Globalisation tripled India’s GDP but workers have been left out: Economist

New Delhi, July 31: Globalisation has tripled India’s GDP in a generation but workers in the country have been left out, eminent economist and Nobel laureate Eric Maskin said on Saturday while observing that the problem of increasing inequality may be harder to solve than the COVID-19 pandemic.

Addressing students of Ashoka University virtually, he mentioned that globalisation has brought overall prosperity in emerging economies and has increased wages and income inequality.

   

“Globalisation has tripled Indian GDP in a generation, an amazing accomplishment, ..but the workers of India have been left out,” Maskin, a professor of Economics and Mathematics at Harvard University, said.
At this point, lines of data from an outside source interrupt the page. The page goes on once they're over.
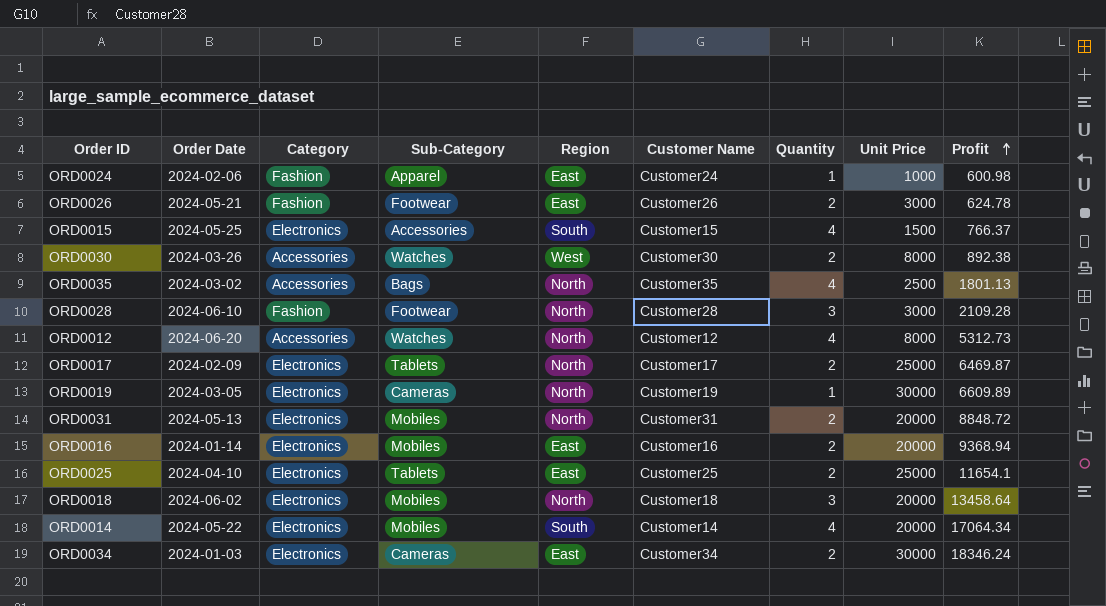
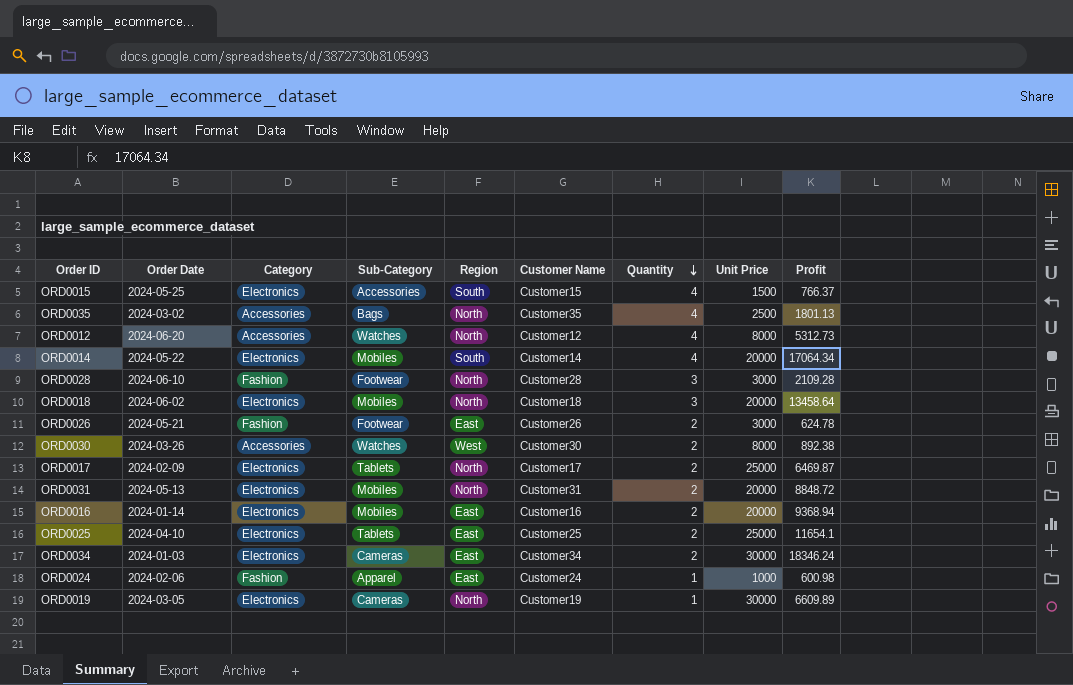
row order: Profit ascending -> Quantity descending

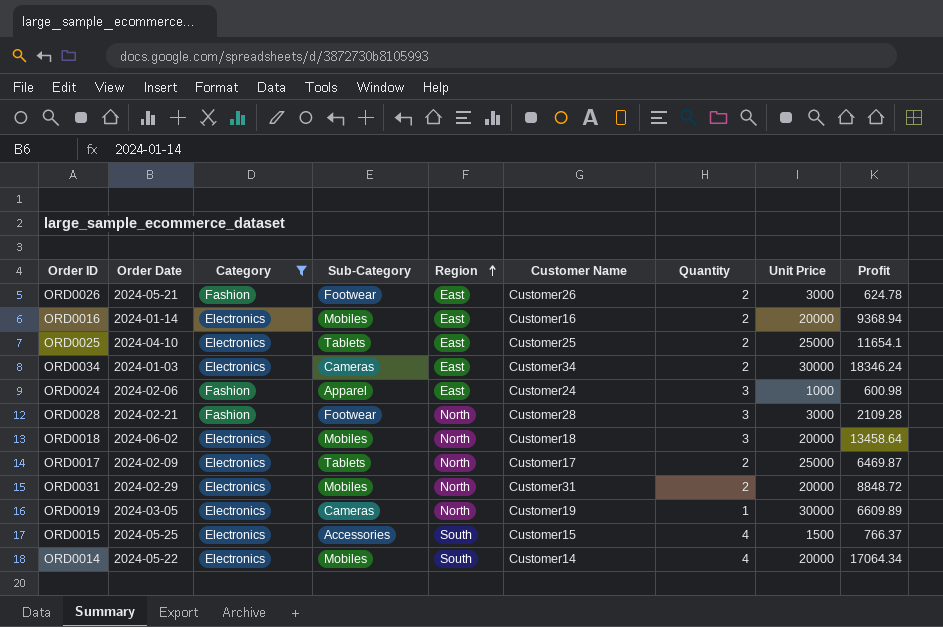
filter: none -> Category != Accessories
row order: Quantity descending -> Region ascending
ORD0024 | Quantity: 1 -> 3
ORD0028 | Order Date: 2024-06-10 -> 2024-02-21
ORD0031 | Order Date: 2024-05-13 -> 2024-02-29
Noting that the rise of inequality in so many developing countries is surprising, he said inequality cannot be solved by market forces. “Yet, India will still be facing some huge challenges, challenges that may be even harder to solve than the pandemic….the problem of increasing income inequality,” he noted.

Maskin pointed out that even though the world has witnessed enormous economic growth in the last 25 years, the gap between haves and have-nots in developing countries has risen. “People who support globalisation have predicted that globalisation will bring prosperity to emerging economies. And on that score, they have often been right.

Maskin has made contributions to game theory, contract theory, social choice theory, political economy, and other areas of economics. In 2017, he was awarded the Nobel Memorial Prize in Economics (with L. Hurwicz and R. Myerson) for laying the foundations of mechanism design theory.